Basic carbohydrate counting – The goal of carbohydrate counting for patients with type 2 diabetes is to promote glycemic control by implementing a consistent pattern of carbohydrate consumption with meals and snacks. Patients who have been instructed in basic carbohydrate counting consume a predetermined total amount of carbohydrate proportioned throughout the day, calculated in grams of carbohydrate per food portion. The target amount of carbohydrate is usually based on nutrition goals and usual eating patterns. There is controversy about the optimal amount of carbohydrate consumption. (See 'Nutritional content' below.)

Patients need to be comfortable with simple arithmetic computations. Most patients will require specific training in carbohydrate counting, usually by a registered dietitian, to set an appropriate target and learn to measure or estimate portion size (table 4). (See "Nutritional considerations in type 1 diabetes mellitus", section on 'Basic carbohydrate counting'.)

For those who are not able to do basic carbohydrate counting, another option is to teach the diabetes plate method. This commonly used approach provides basic meal planning guidance and has been shown to help achieve improved glycemic control [38]. This method uses a simple graphic of a 9-inch plate to show how to portion foods (one-half plate as non-starchy vegetables, one-quarter plate as lean protein, and one-quarter plate for carbohydrates such as starches or grains). This balanced plate method is a viable option for those who have challenges with numeracy and food literacy or for those who need a simplified approach for achieving moderation of carbohydrate intake and better carbohydrate consistency [37].

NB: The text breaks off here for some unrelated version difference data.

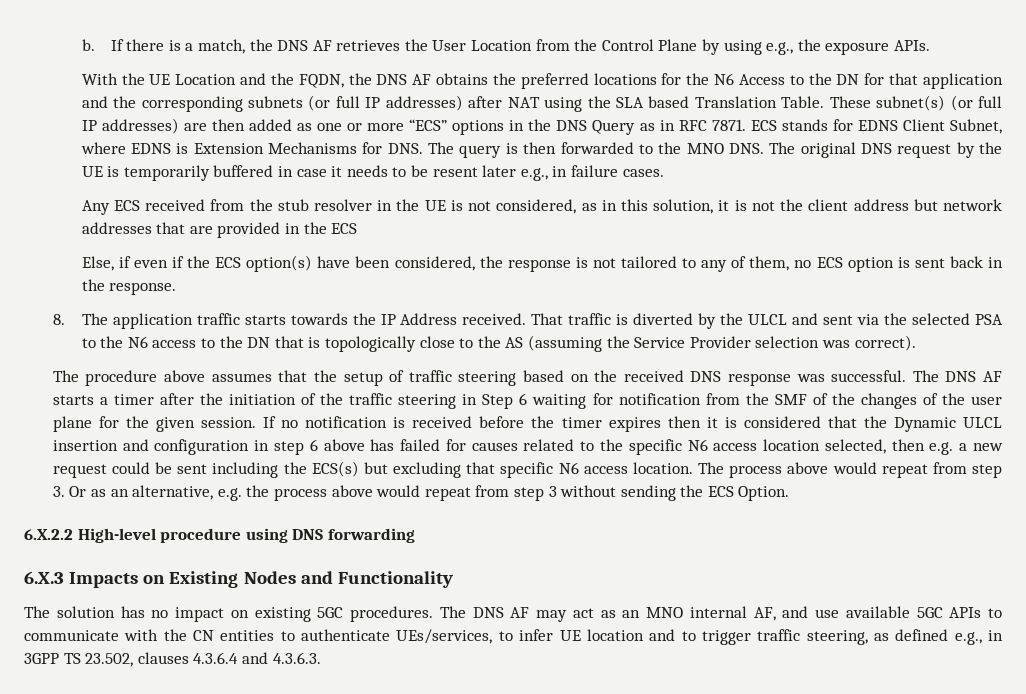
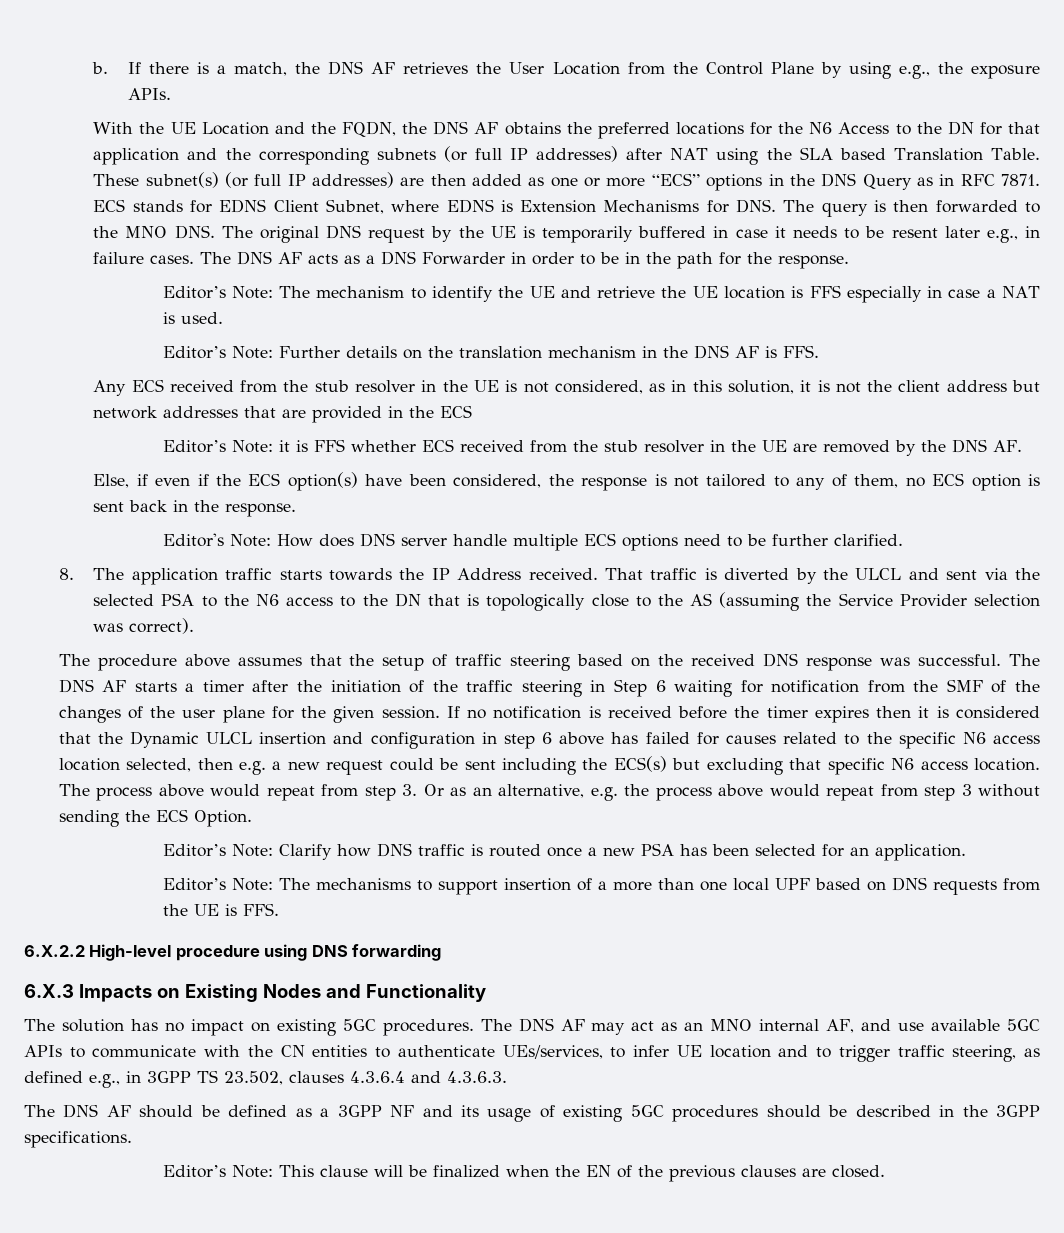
+ The DNS AF acts as a DNS Forwarder in order to be in the path for the response.
+ Editor’s Note: The mechanism to identify the UE and retrieve the UE location is FFS especially in case a NAT is used.
+ Editor’s Note: Further details on the translation mechanism in the DNS AF is FFS.
+ Editor’s Note: it is FFS whether ECS received from the stub resolver in the UE are removed by the DNS AF.
+ Editor's Note: How does DNS server handle multiple ECS options need to be further clarified.
+ Editor’s Note: Clarify how DNS traffic is routed once a new PSA has been selected for an application.
+ Editor’s Note: The mechanisms to support insertion of a more than one local UPF based on DNS requests from the UE is FFS.
+ The DNS AF should be defined as a 3GPP NF and its usage of existing 5GC procedures should be described in the 3GPP specifications.
+ Editor’s Note: This clause will be finalized when the EN of the previous clauses are closed.

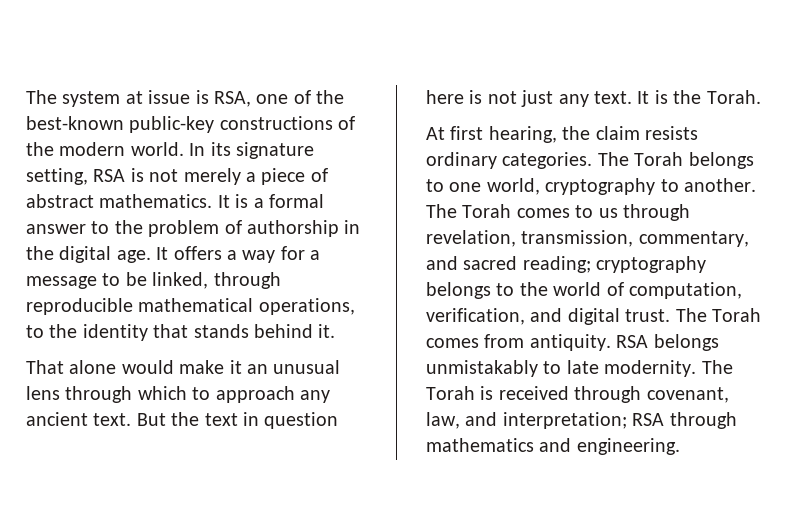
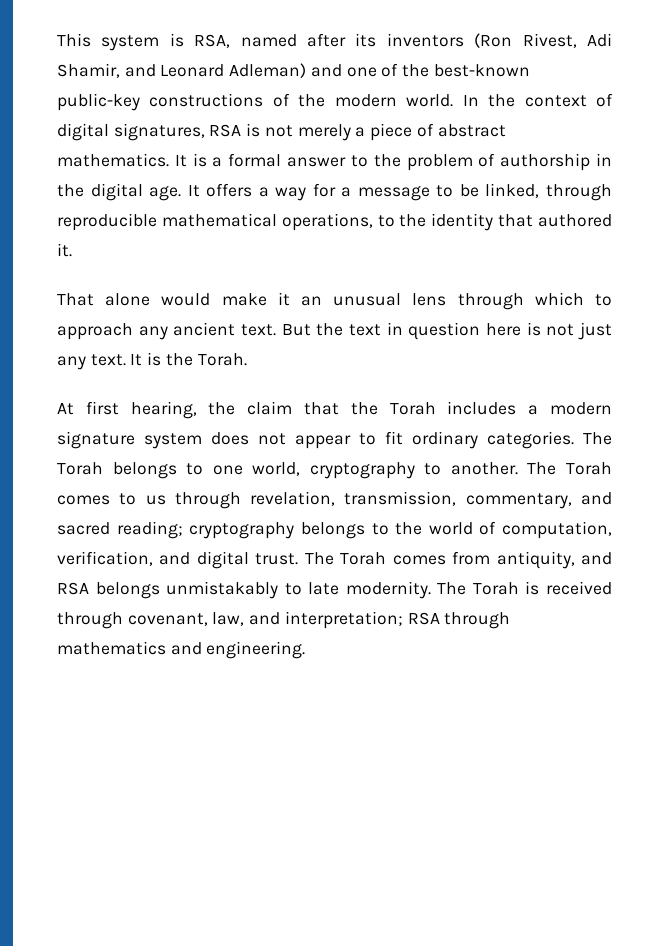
- The system at issue is RSA, one of the best-known public-key constructions of the modern world.
+ This system is RSA, named after its inventors (Ron Rivest, Adi Shamir, and Leonard Adleman) and one of the best-known public-key constructions of the modern world.
- In its signature setting, RSA is not merely a piece of abstract mathematics.
+ In the context of digital signatures, RSA is not merely a piece of abstract mathematics.
- It offers a way for a message to be linked, through reproducible mathematical operations, to the identity that stands behind it.
+ It offers a way for a message to be linked, through reproducible mathematical operations, to the identity that authored it.
- At first hearing, the claim resists ordinary categories.
+ At first hearing, the claim that the Torah includes a modern signature system does not appear to fit ordinary categories.
- The Torah comes from antiquity. RSA belongs unmistakably to late modernity.
+ The Torah comes from antiquity, and RSA belongs unmistakably to late modernity.

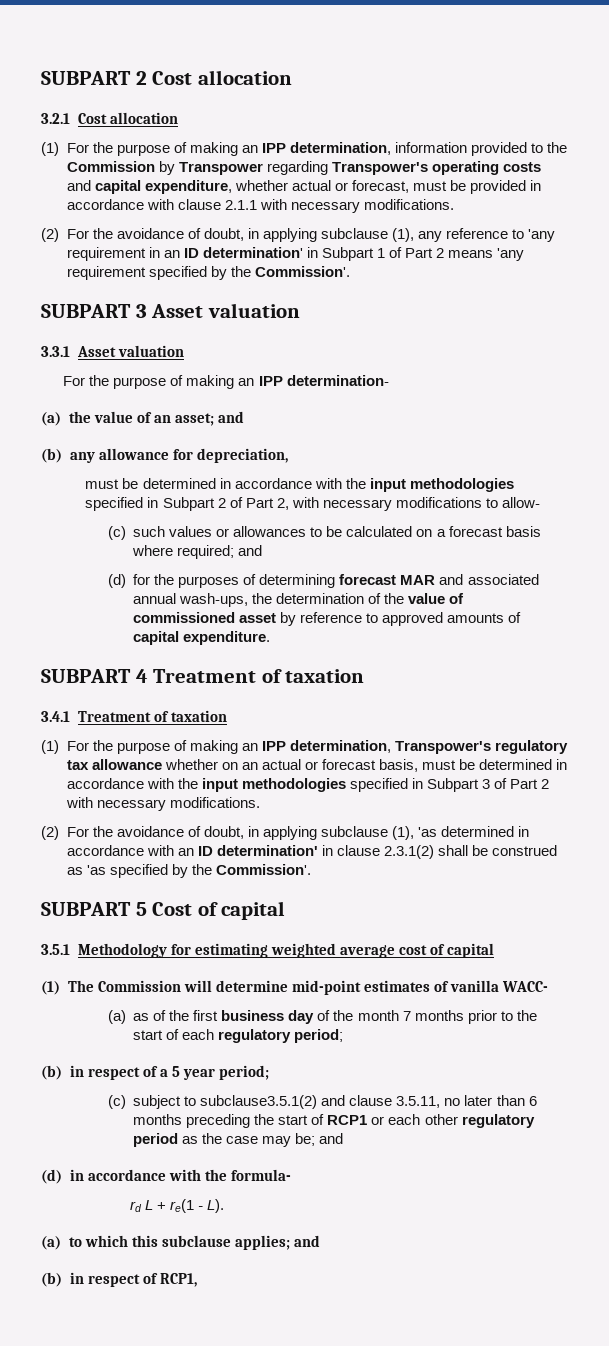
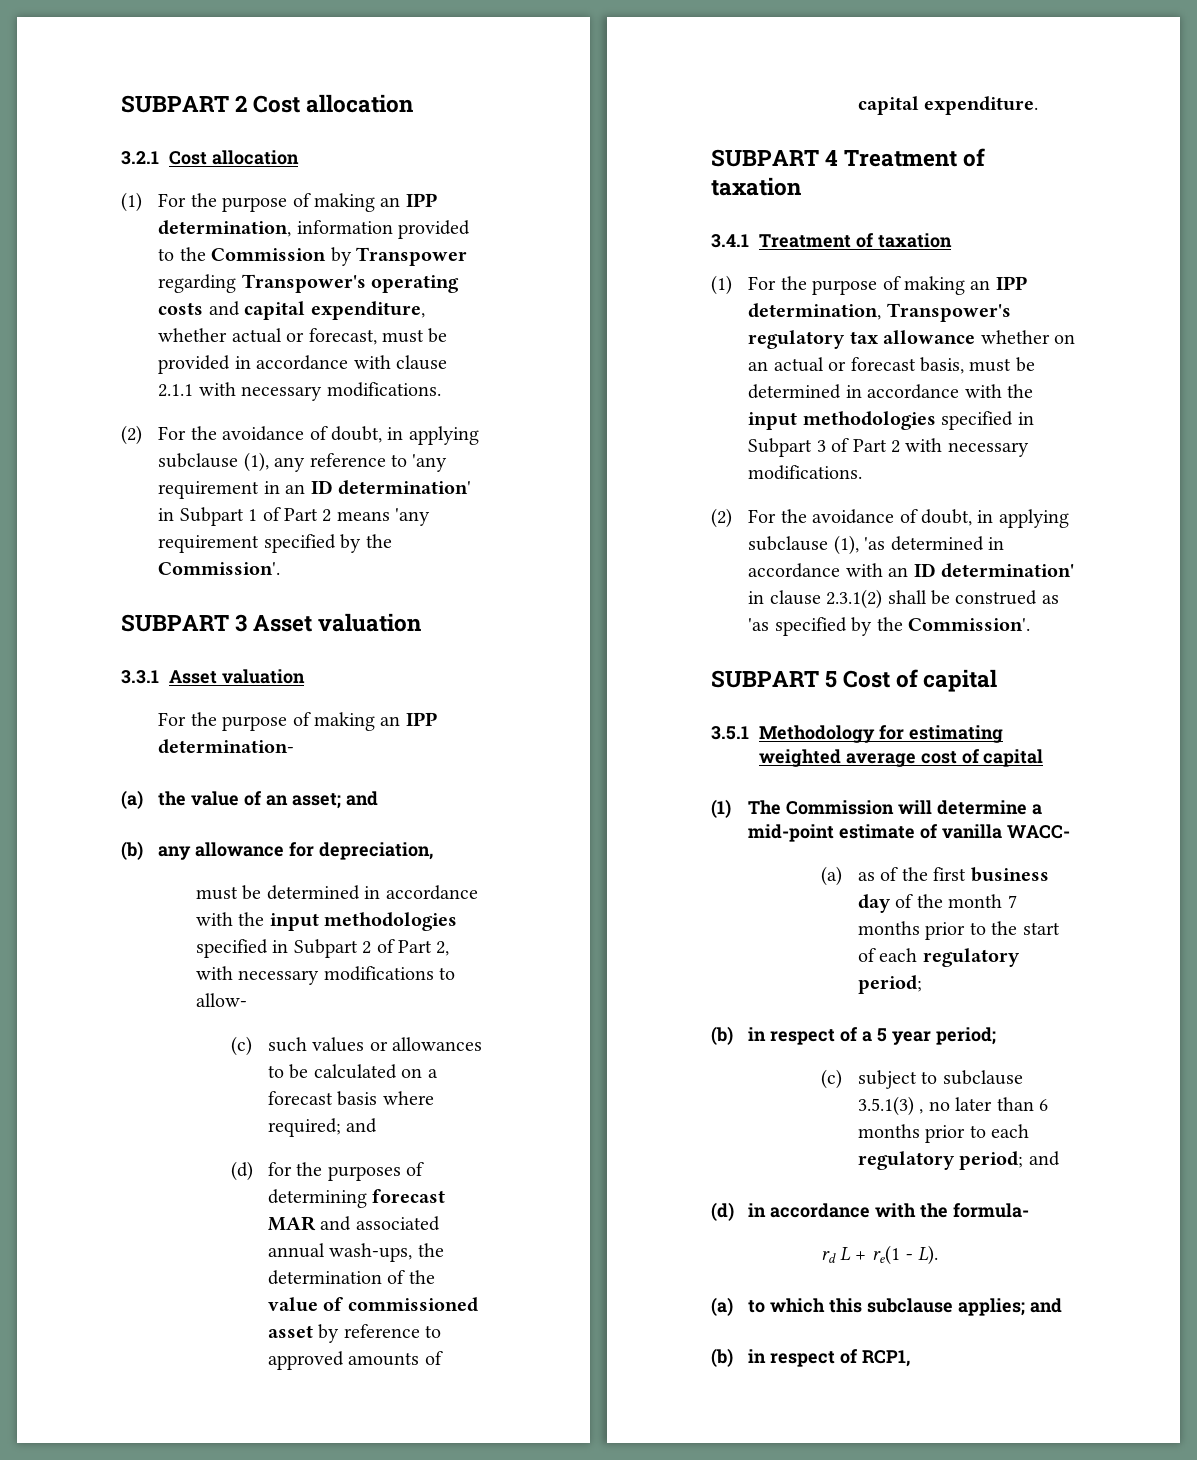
- (1) The Commission will determine mid-point estimates of vanilla WACC-
+ (1) The Commission will determine a mid-point estimate of vanilla WACC-
- (c) subject to subclause3.5.1(2) and clause 3.5.11, no later than 6 months preceding the start of RCP1 or each other regulatory period as the case may be; and
+ (c) subject to subclause 3.5.1(3) , no later than 6 months prior to each regulatory period; and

Advanced carbohydrate counting – At a more advanced level, carbohydrate counting focuses on adjustment of food, insulin, and activity based on patterns from detailed logs. Patients treated with flexible insulin dosing can determine how much rapid-acting insulin is needed to cover a certain amount of carbohydrate. Pre- and post-meal blood glucose monitoring data can help to determine if the insulin dose is correct. As an example, a patient may have been told to eat 60 grams of carbohydrate with their evening meal and precede this with 4 units of rapid-acting insulin. This means that they are using 1 unit to cover every 15 grams, and they can decrease their insulin dose proportionately if they plan to eat less carbohydrate at a meal. Facility with carbohydrate counting strategies becomes essential in making these adjustments.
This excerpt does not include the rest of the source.